Qased / Ghased [ “Messenger”] Space Launch Vehicle

Qased  / Safir The Nour-1 multi-purpose satellite was launched 22 April 2020 on board Ghased [ “Messenger”] three-stage satellite carrier from Shahroud region. The Qased looked like a Safir-based first stage, based on the Shahab-3 SRBM or Emad SRBM, with a Salman upper stage on top of it. In 2009 Iran successfully used the Nodong for its Safir SLV improved with R-27 tech. but was forced to elongate tanks. In 2020 Iran successfully retrofitted a Ghadr to Qased by using Salman technology. Safir would have put the satellite 250 kilometer above the Earth's surface, and Qased managed to reach to 435 kilometers. To minimize risk an already-tested liquid-fuel engine was used as #Qased's 1st stage. And only newly built 2nd & 3rd solid-fuel engines were put to test. Iran's Nour 2 recon satellite will be launched by a more powerful & compact 'all' solid-fuel carrier to a higher orbit.

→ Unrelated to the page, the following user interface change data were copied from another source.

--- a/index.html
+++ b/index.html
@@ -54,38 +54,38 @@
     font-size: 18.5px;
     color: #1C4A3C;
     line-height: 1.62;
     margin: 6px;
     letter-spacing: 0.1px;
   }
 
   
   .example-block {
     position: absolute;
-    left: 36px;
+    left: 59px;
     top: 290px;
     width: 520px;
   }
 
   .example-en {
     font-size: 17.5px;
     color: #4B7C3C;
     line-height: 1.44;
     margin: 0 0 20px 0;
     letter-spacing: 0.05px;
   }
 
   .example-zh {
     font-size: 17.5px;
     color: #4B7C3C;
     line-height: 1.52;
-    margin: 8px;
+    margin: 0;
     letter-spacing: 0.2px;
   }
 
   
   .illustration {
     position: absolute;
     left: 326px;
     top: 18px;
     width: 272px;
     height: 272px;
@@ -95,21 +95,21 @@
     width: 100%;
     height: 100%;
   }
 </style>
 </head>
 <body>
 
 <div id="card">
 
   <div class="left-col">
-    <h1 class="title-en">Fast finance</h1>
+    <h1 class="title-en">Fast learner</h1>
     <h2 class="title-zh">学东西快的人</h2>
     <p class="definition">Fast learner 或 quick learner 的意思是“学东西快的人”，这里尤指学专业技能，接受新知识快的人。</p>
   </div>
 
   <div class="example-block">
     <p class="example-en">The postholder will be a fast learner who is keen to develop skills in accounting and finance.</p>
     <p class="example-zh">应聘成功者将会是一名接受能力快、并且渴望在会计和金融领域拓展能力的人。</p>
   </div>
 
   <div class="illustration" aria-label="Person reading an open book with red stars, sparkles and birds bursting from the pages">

The satellite was developed by the Islamic Revolutionary Guard Corps (IRGC). Previously, foreign observers were not aware of the existence of an IRGC-run space program, thoguh the IRGC has been responsible for long range missile development. While the Ministry of Defense and Armed Forces provided support, as the custodian of liquid fuel launchers, the IRGC also defined a space launcher development program to meet the country's vast space needs. The IRGC's space program was based on solid fuel propulsion, which is more directl applicable to missile applications.

Jonathan McDowell, an astrophysicist and amateur satellite tracker, told SpacePolicyOnline.com that the thing that surprised him most about the Noor-1’s launch was that it confirmed the existence of a separate, and apparently successful Iranian military space programme. Furthermore, he said, the Qased’s “solid upper stages are new, so it’s a bit surprising they worked the first time.”

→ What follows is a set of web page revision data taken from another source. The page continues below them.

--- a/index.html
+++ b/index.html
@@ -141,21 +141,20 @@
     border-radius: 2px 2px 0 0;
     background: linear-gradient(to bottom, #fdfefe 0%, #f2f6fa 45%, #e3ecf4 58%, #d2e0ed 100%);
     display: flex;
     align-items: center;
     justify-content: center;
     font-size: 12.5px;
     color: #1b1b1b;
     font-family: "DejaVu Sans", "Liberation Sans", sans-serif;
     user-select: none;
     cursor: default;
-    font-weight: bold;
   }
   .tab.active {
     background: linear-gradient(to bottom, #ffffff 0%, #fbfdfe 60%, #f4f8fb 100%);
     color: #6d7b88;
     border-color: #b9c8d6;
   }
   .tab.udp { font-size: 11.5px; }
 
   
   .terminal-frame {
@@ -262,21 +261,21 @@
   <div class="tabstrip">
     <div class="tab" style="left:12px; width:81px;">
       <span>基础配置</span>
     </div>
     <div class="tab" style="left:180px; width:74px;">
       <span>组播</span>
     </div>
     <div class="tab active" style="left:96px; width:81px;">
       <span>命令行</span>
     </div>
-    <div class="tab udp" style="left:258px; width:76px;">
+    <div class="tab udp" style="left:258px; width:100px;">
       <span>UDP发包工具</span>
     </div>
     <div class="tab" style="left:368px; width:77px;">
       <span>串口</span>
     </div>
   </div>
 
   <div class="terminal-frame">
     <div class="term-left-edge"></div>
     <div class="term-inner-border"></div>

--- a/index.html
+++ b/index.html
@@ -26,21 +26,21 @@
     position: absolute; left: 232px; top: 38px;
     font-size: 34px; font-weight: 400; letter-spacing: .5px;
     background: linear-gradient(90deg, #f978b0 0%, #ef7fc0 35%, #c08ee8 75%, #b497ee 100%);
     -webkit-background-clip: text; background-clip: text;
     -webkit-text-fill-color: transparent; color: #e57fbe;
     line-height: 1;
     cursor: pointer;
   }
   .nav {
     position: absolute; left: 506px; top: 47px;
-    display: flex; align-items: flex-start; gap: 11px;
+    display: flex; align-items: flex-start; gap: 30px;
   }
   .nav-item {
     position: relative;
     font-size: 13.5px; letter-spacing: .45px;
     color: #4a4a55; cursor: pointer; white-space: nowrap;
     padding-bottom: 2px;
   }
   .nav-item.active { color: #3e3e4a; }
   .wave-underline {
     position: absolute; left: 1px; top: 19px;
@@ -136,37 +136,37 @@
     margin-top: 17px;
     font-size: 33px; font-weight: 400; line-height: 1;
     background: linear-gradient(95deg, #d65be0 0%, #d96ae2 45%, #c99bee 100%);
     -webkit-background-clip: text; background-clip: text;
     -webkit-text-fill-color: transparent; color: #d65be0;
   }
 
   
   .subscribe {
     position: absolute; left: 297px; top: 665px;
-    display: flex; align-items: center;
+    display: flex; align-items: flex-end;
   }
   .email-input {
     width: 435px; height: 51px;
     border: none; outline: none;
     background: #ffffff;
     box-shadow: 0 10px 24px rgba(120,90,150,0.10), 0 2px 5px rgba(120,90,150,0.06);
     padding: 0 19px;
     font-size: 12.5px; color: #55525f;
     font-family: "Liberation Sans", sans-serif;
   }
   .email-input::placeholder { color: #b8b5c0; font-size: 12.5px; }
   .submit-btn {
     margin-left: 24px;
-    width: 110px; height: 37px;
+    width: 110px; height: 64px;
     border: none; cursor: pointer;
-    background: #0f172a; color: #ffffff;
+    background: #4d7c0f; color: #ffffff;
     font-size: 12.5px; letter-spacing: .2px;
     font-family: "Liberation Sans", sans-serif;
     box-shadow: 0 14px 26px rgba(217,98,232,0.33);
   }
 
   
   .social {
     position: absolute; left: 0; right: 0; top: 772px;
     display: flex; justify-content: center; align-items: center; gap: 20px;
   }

t Donald Trump appeared to dismiss the significance of the launch, boasting at a press conference Wednesday that US intelligence knows “more about Iran than they do,” and stressing that the US “knew it was going up” and “followed it very closely.” According to Trump, Tehran carried out the launch for publicity.

Iran's indigenous ballistic-missile program began in 1986, when the Revolutionary Guards created a “self-sufficiency unit” to develop military industries that would not require assistance from other countries. Headed by Gen. Hassan Tehrani-Moghaddam, the “founding father” of the Iranian missile program, the unit was a research-and-development facility for missile technology. Tehrani-Moghaddam was killed in November 2011 in an explosion in his research office at the Alghadir missile base at Bid Ganeh, near Tehran, reportedly in an operation carried out by the Mossad. That devastating explosion killed 17 Revolutionary Guard soldiers and injured 16 others hospitalized.

It was said that the ultimate goal of the Shahid Tehrani Moghaddam team and the space program of the IRGC was to build four vertical steps with a diameter of 3.5 meters and a height of 20 meters in the first stage to put the satellites in a 1000 km parking lot. No information has been released on the dimensions of the next steps of the satellite, but it has been announced that these steps have been tested separately. By injecting satellites into the orbit and then changing the orbit by the satellite's propulsion, it is possible to place the satellite in much higher orbits up to 36,000 kilometers, geostationary orbit.

The launch put an end to the recent string of launch failures in the Iranian space industry over the past five years, with the last successful civilian satellite launch taking place in 2015.

Qased Russia dismissed as “baseless” claims by the United States that the recent launch of Iran’s first-ever military satellite by the Islamic Revolution Guards Corps (IRGC) violates a United Nations Security Council resolution endorsing the 2015 nuclear deal between Tehran and world powers. US Secretary of State Mike Pompeo was quick to condemn the launch as a violation of United Nations Security Council Resolution 2231, which calls on Iran “not to undertake any activity related to ballistic missiles designed to be capable of delivering nuclear weapons, including launches using such ballistic missile technology.”

"This would not be the first time that a nation that has flagrantly breached the norms of international law and violated UNSC resolution 2231 is trying to deflect international condemnation by baselessly accusing Iran of noncompliance with the requirements of the Security Council," Russia’s Sputnik news agency quoted Foreign Ministry spokeswoman Maria Zakharova as saying at a briefing on 24 April 2020.

She noted that neither the resolution nor the 2015 Iran nuclear deal restrict Iran’s right to explore space to peaceful ends. She added that Iran has made it clear that it does not intend to develop nuclear weapons, unlike the US, which has over the past months unveiled several plans to expand its nuclear arsenal. “There are no, there have never been, and hopefully there will never be nuclear weapons in Iran. Iran, adhering to the resolution, does not develop, test or use ballistic missiles capable of carrying nuclear weapons, unlike the United States, which surprises the world every single day with news about plans to develop their nuclear missile capabilities," she said.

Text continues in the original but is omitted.